Обвел теток глазами. Кто и правда спит; а кто не спит, так лежит. Хорошо, что тихо.
«На Шипке все спокойно, Сережа. Все абсолютно спокойно. Тебе повезло».
Нашел глазами больную Неверко. У нее во рту уже не было кляпа. Так, нормально, кто-то из санитаров забегал, Щен или Жук или Петька, вытащил. Отлично, что не задохнулась. Певица хренова. От сердца отлегло. И все же надо посмотреть.
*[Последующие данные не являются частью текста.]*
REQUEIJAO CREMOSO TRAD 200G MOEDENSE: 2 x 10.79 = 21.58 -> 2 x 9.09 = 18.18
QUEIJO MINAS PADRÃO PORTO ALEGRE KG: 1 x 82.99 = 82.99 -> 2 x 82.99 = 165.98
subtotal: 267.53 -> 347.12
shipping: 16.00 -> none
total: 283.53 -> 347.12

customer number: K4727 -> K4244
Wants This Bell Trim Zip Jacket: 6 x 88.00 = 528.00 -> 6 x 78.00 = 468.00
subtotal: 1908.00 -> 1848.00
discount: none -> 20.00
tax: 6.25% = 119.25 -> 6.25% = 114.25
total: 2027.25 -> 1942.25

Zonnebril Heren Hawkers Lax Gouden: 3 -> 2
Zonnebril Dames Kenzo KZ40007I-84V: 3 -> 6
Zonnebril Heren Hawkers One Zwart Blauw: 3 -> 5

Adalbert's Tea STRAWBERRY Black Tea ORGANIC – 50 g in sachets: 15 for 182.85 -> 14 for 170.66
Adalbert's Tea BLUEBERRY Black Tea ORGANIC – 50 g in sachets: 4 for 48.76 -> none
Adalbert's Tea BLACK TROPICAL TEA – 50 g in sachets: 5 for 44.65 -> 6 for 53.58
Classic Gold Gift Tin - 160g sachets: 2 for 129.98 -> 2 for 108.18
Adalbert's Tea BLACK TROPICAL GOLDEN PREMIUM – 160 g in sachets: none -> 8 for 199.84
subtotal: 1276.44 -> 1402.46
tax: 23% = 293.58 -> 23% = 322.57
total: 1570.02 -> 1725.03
Грудь поднимается или нет? Дышит или не дышит?
Гад Шура заглядывает им в глаза для того, чтобы подкормиться ими; а он хочет просто поглядеть ей зрачки, какие – широкие, узкие, пульсируют ли, видят ли. Иной раз галоперидол может вызвать слепоту. Если есть лишь намек на глаукому – глаукома обеспечена. А ее смотрел офтальмолог? О, проклятье, надо опять вызывать офтальмолога из областной больницы. Или из тридцать восьмой. И все стадо психов гнать на осмотр глазного дна.
Написать рапорт главному врачу.
Подошел к койке Синички. Синичка лежала смирно. Как девчоночка в пионерском лагере, после отбоя. Покушала из тумбочки садовую клубничку в пакете, закусила бабушкиным печеньицем и спит.
Он сел на край койки. Осторожно погладил больную по волосам, по виску.